▶ [Your objective] Below are records; please write out exactly the lines from the first line through the line containing "- The minimum", with no pictures.

(Detected change data)

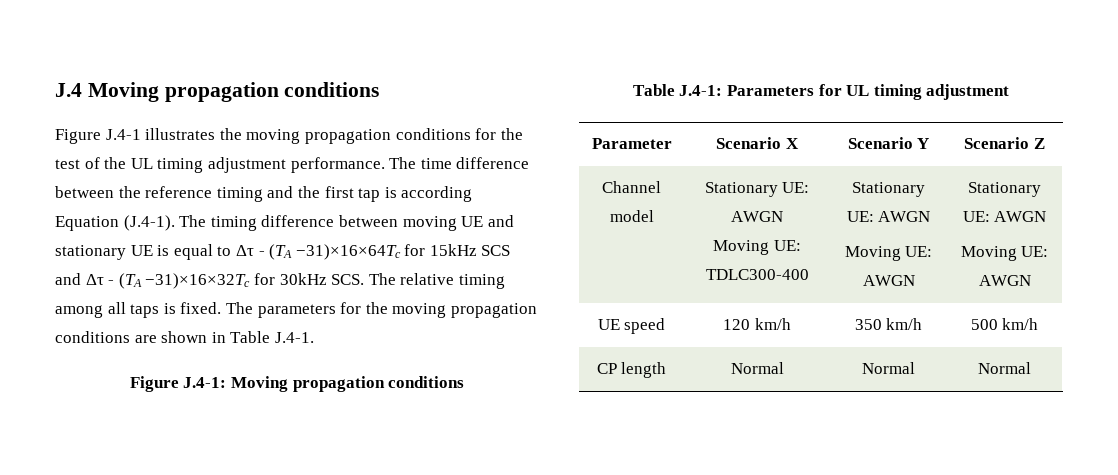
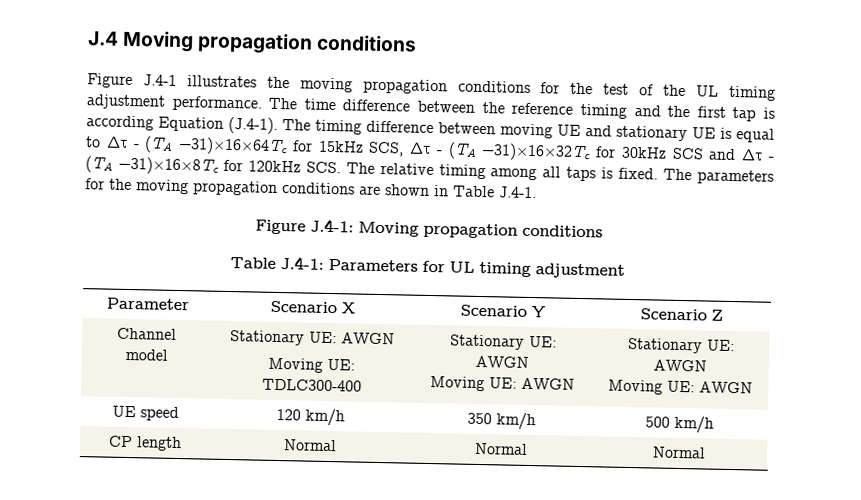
- The time difference between the reference timing and the first tap is according Equation (J.4-1). The timing difference between moving UE and stationary UE is equal to Δτ - (TA −31)×16×64Tc for 15kHz SCS and Δτ - (TA −31)×16×32Tc for 30kHz SCS. The relative timing among all taps is fixed.
+ The time difference between the reference timing and the first tap is according Equation (J.4-1). The timing difference between moving UE and stationary UE is equal to Δτ - (TA −31)×16×64Tc for 15kHz SCS, Δτ - (TA −31)×16×32Tc for 30kHz SCS and Δτ - (TA −31)×16×8Tc for 120kHz SCS. The relative timing among all taps is fixed.

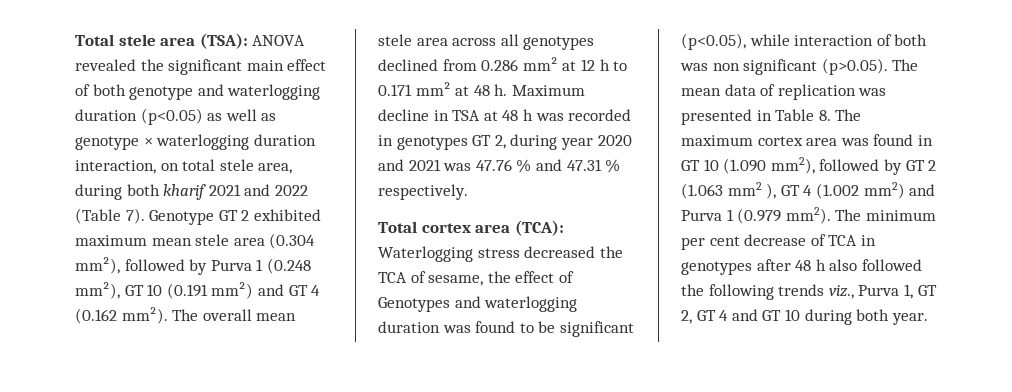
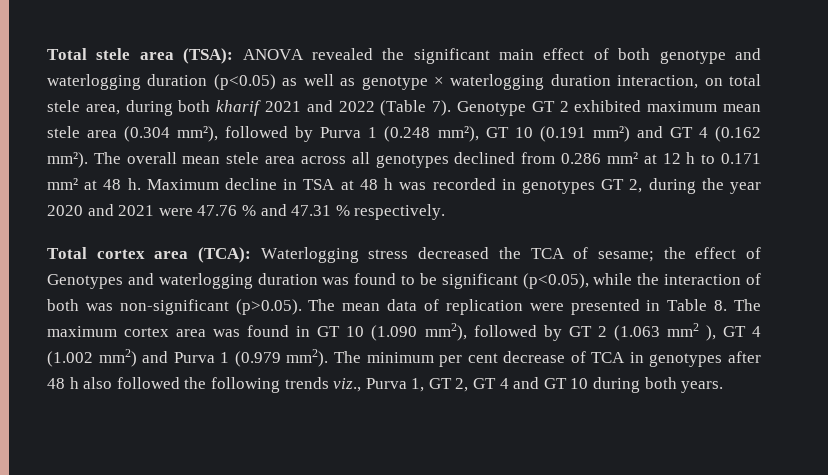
- Maximum decline in TSA at 48 h was recorded in genotypes GT 2, during year 2020 and 2021 was 47.76 % and 47.31 % respectively.
+ Maximum decline in TSA at 48 h was recorded in genotypes GT 2, during the year 2020 and 2021 were 47.76 % and 47.31 % respectively.
- Waterlogging stress decreased the TCA of sesame, the effect of Genotypes and waterlogging duration was found to be significant (p<0.05), while interaction of both was non significant (p>0.05). The mean data of replication was presented in Table 8. The maximum cortex area was found in GT 10 (1.090 mm2), followed by GT 2 (1.063 mm2 ), GT 4 (1.002 mm2) and Purva 1 (0.979 mm2).
+ Waterlogging stress decreased the TCA of sesame; the effect of Genotypes and waterlogging duration was found to be significant (p<0.05), while the interaction of both was non-significant (p>0.05). The mean data of replication were presented in Table 8. The maximum cortex area was found in GT 10 (1.090 mm2), followed by GT 2 (1.063 mm2 ), GT 4 (1.002 mm2) and Purva 1 (0.979 mm2).
- The minimum per cent decrease of TCA in genotypes after 48 h also followed the following trends viz., Purva 1, GT 2, GT 4 and GT 10 during both year.
+ The minimum per cent decrease of TCA in genotypes after 48 h also followed the following trends viz., Purva 1, GT 2, GT 4 and GT 10 during both years.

▶ [Task answer]
- The time difference between the reference timing and the first tap is according Equation (J.4-1). The timing difference between moving UE and stationary UE is equal to Δτ - (TA −31)×16×64Tc for 15kHz SCS and Δτ - (TA −31)×16×32Tc for 30kHz SCS. The relative timing among all taps is fixed.
+ The time difference between the reference timing and the first tap is according Equation (J.4-1). The timing difference between moving UE and stationary UE is equal to Δτ - (TA −31)×16×64Tc for 15kHz SCS, Δτ - (TA −31)×16×32Tc for 30kHz SCS and Δτ - (TA −31)×16×8Tc for 120kHz SCS. The relative timing among all taps is fixed.

- Maximum decline in TSA at 48 h was recorded in genotypes GT 2, during year 2020 and 2021 was 47.76 % and 47.31 % respectively.
+ Maximum decline in TSA at 48 h was recorded in genotypes GT 2, during the year 2020 and 2021 were 47.76 % and 47.31 % respectively.
- Waterlogging stress decreased the TCA of sesame, the effect of Genotypes and waterlogging duration was found to be significant (p<0.05), while interaction of both was non significant (p>0.05). The mean data of replication was presented in Table 8. The maximum cortex area was found in GT 10 (1.090 mm2), followed by GT 2 (1.063 mm2 ), GT 4 (1.002 mm2) and Purva 1 (0.979 mm2).
+ Waterlogging stress decreased the TCA of sesame; the effect of Genotypes and waterlogging duration was found to be significant (p<0.05), while the interaction of both was non-significant (p>0.05). The mean data of replication were presented in Table 8. The maximum cortex area was found in GT 10 (1.090 mm2), followed by GT 2 (1.063 mm2 ), GT 4 (1.002 mm2) and Purva 1 (0.979 mm2).
- The minimum per cent decrease of TCA in genotypes after 48 h also followed the following trends viz., Purva 1, GT 2, GT 4 and GT 10 during both year.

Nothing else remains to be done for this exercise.